20 世纪60年代到90年代期间,德国地方治理结构发生了一系列变化,如俭约型地方政府的构建、社会组织参与治理、直接民主的兴起等。这些变革的发生既是释放德国地方政府内部压力的需要,又是适用外部环境变化的必然趋势。内部压力主要是由德国地方政府的财权和事权的不平衡性引发的,外部挑战主要是由90年代两德的统一、欧盟的加入等因素带来的。当时的税收分享机制、财政机制使得原本就存在的“富州返贫”现象更加严重。另外,德国联邦政府加入欧盟,德国的联邦制出现了从单一的合作联邦制国家走向了竞争联邦制国家,这一趋势促进了德国地方政府治理过程中的民主化进程。同样的,现阶段的中国地方政府一方面面临着“事众财寡”的压力;另一方面,基层民众参与地方公共事务治理的期待不断升温,推进民主进程、提高行政绩效、简政放权将成为地方治理结构变革的重要目标。相似的历史状况与改革背景使得德国地方政府的改革经验具有重要的参考意义。

一、德国地方政府治理结构变革的焦点及成效

德国地方政府治理结构的变革主要遵从两个原则:民主、效率。民主和效率既是改革的目标和原则,也是检验改革成败的重要维度,既是地方政府内部压力推动的结果,也是适应外部环境变化的必然要求。紧紧围绕民主和效率这两个原则,德国地方政府将治理结构的变革聚焦于以下三点:一是构建俭约型地方政府,二是吸纳社会组织参与地方治理,三是推广直接民主。

(一)俭约型地方政府的构建

俭约型地方政府的理念是新公共管理浪潮中的一朵“浪花”,它是指政府应当降至所谓的“核心功能”,而将社会服务中的大多数事情交给非公共组织去做。俭约型地方政府的提出主要基于事权与财权之间的矛盾,一方面,德国地方政府在职能上要履行“双重功能”:既要处理地方管理的事务,又要执行国家(联邦和州)委托给它们的任务;另一方面,两德统一过程的巨大成本以及不健全的财政体制,导致地方政府的财政持续紧张。“事众财寡”对于地方政府来说是一个极大的挑战。因此,俭约型地方政府的构建对地方政府的长远发展来说意义深远。为了实现政府“瘦身”,达到事与财的平衡,其变革聚焦于三个方面:一是组织改革,二是职能调整,三是人事变革。
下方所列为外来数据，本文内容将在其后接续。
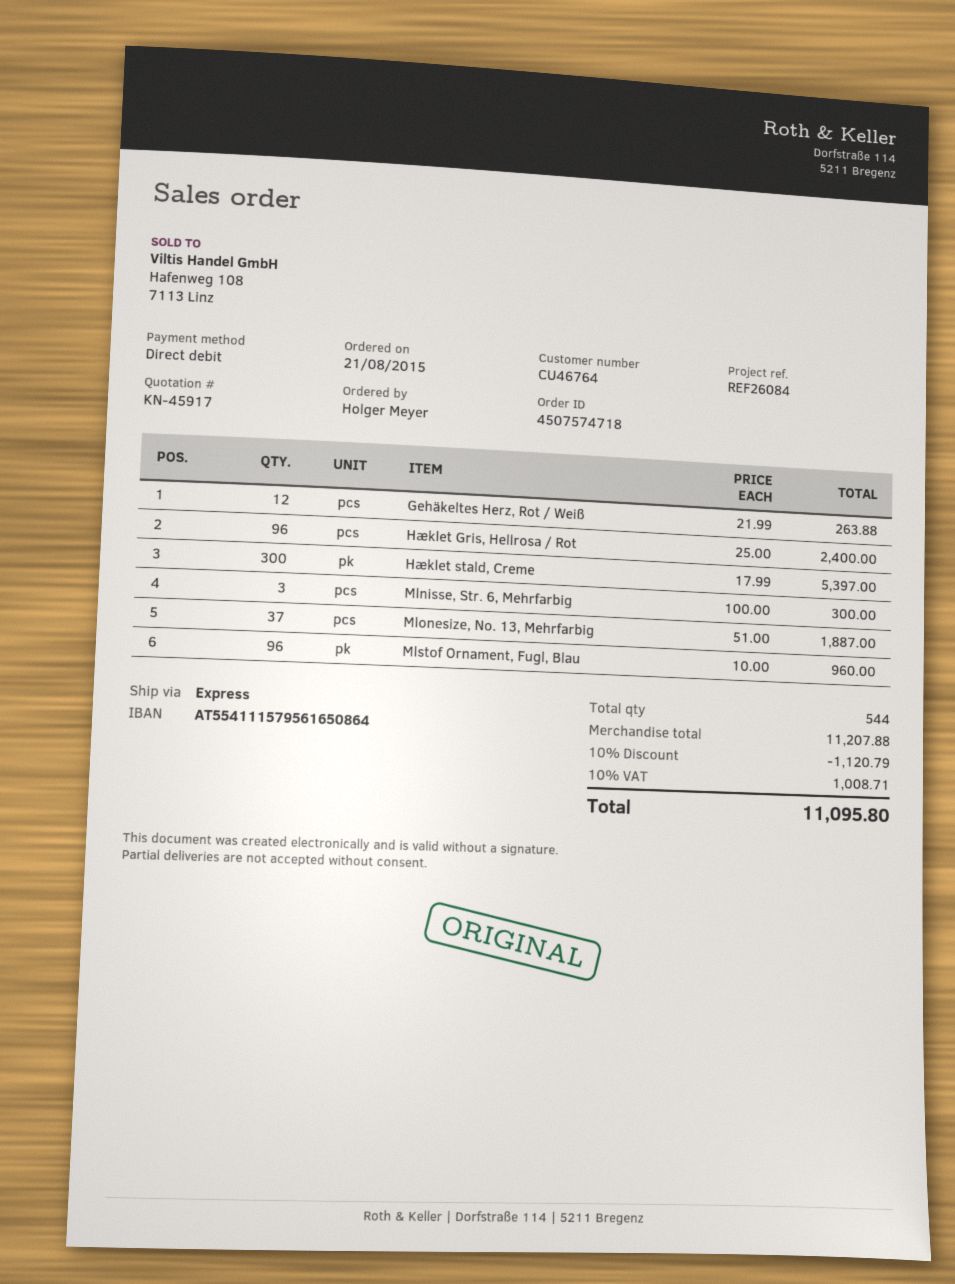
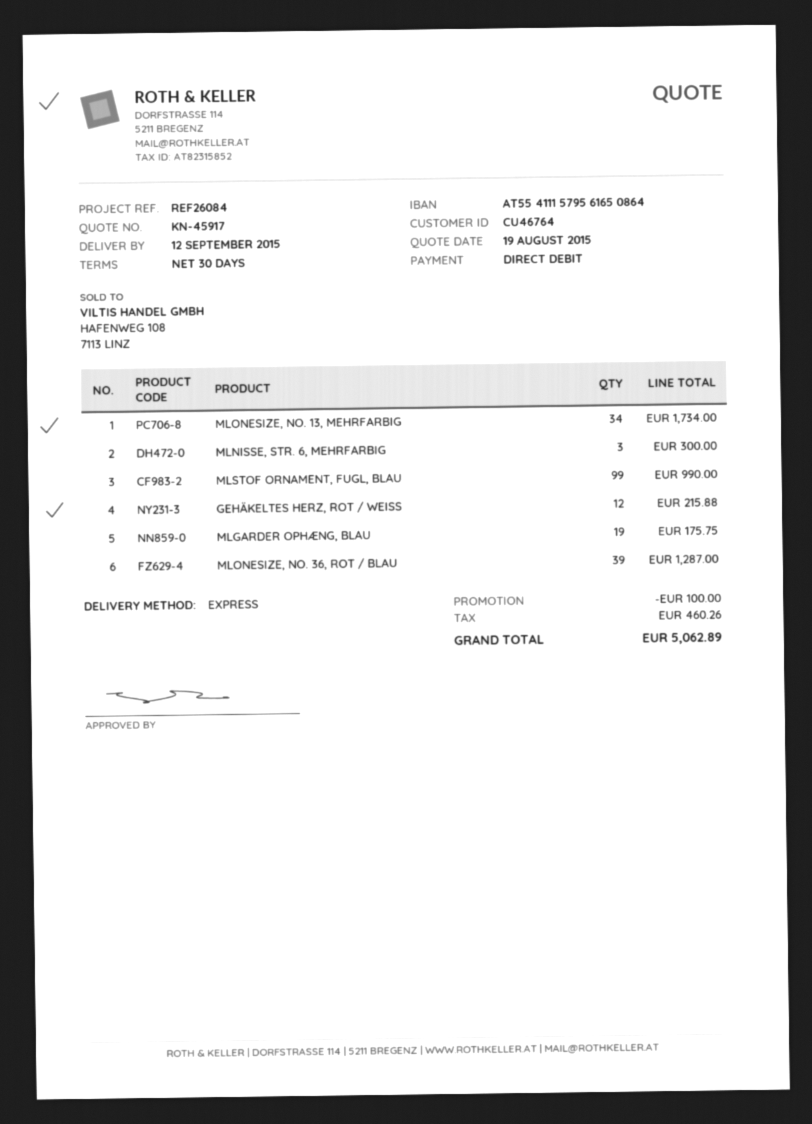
Gehäkeltes Herz, Rot / Weiß: 12 for 263.88 -> 12 for 215.88
Hæklet Gris, Hellrosa / Rot: 96 for 2400.00 -> none
Hæklet stald, Creme: 300 for 5397.00 -> none
Mlonesize, No. 13, Mehrfarbig: 37 for 1887.00 -> 34 for 1734.00
Mlstof Ornament, Fugl, Blau: 96 for 960.00 -> 99 for 990.00
MLGARDER OPHÆNG, BLAU: none -> 19 for 175.75
MLONESIZE, NO. 36, ROT / BLAU: none -> 39 for 1287.00
discount: 1120.79 -> 100.00
tax: 1008.71 -> 460.26
total: 11095.80 -> 5062.89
1.地方政府组织改革上,不同阶段有不同重点,20 世纪60 到70年代最重大的变革是行政区划改革,它由州政府在乡镇和县推行。改革因地制宜采取三种战略,即激进战略、温和战略和混合战略,最终使县政府数目由425 个降到237 个,乡镇由原来的24000 个降到8400 个。
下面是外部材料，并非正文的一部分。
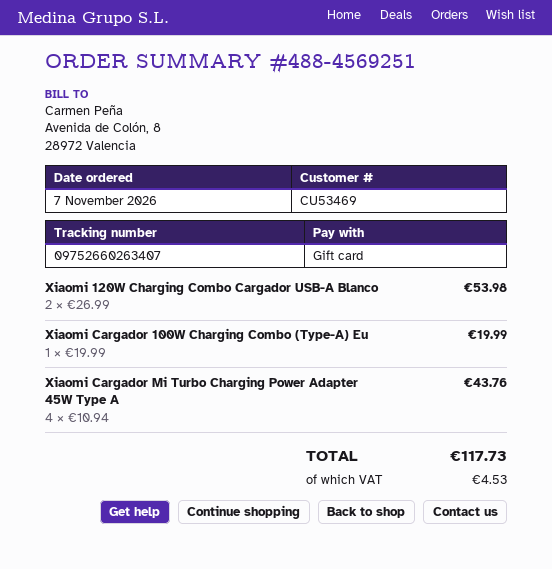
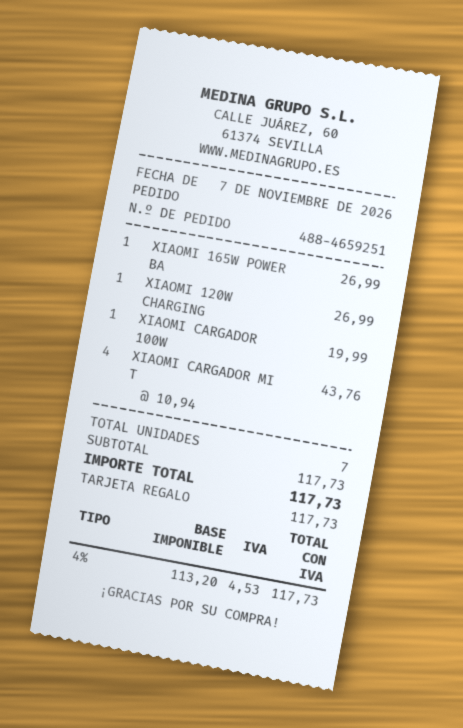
order number: 488-4569251 -> 488-4659251
Xiaomi 120W Charging Combo Cargador USB-A Blanco: 2 x 26.99 = 53.98 -> 1 x 26.99 = 26.99
XIAOMI 165W POWER BA: none -> 1 x 26.99 = 26.99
2.地方政府职能调整上,地方政府联合咨询机构在“新公共管理”理念的基础上提出“新治理模式”(NSM),其主张从三个层面进行改革:一是政府内部职能的调整,如职能下放、以成本—效益核算为导向;二是政府与议会之间的关系调整,通过预算程序的重新设计,重视议会对地方行政的监督和影响;三是地方政府与外部组织的关系调整,将地方政府的职责活动限制在核心功能上,而公共服务和公共设施的分配和提供则以“市场化”、“外包”和“私有化”为导向。

3.地方政府人事变革上,与地方政府功能转移是紧密相关的。随着其非核心功能转移给第三部门来执行,使得其自身人员规模的“减肥”成为可能,90年代的人事改革中表现出三个特点:一是总体人事规模下降,西德下降10%,东德下降近50%;二是人事密度下降,西德下降14%,东德下降47%;三是兼职比例上升,西德上升26%,东德上升达1.5 倍多。
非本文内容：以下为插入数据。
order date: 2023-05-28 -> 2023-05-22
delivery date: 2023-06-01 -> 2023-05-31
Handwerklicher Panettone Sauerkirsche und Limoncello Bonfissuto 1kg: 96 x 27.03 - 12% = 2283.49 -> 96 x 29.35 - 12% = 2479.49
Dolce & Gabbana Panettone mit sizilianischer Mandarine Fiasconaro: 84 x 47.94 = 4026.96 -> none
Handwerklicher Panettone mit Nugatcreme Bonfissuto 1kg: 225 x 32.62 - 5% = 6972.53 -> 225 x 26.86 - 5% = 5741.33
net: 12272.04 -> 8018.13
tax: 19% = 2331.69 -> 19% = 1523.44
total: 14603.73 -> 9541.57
根据民主和效率两个原则来评判俭约型地方政府构建过程中的成效,可以发现要达到这两者间的平衡,并非易事。一方面,人们广泛认为,公共管理的行政绩效大幅提高,县、乡镇政府数量急剧减少,人事规模大幅缩减,行政成本得到有效降低,市场化、外包等方式开展有序,使任务执行费用锐减;另一方面,随着政府规模的缩减,地方民选议会也由280000 个减少为150000 个,这被认为是以牺牲地方民主性为代价的行政绩效的提高。

(二)社会组织参与的治理

社会组织参与地方治理的趋势既是地方民主的重要表现,也是地方政府提高行政绩效的重要方式和手段。随着俭约型政府理念的推广,市民社会的理念和期望被重新唤起。社会组织作为一支强劲的社会力量在地方治理中正扮演着重要角色。其参与治理的方式主要表现为:参与地方决策、分担政府非核心职能。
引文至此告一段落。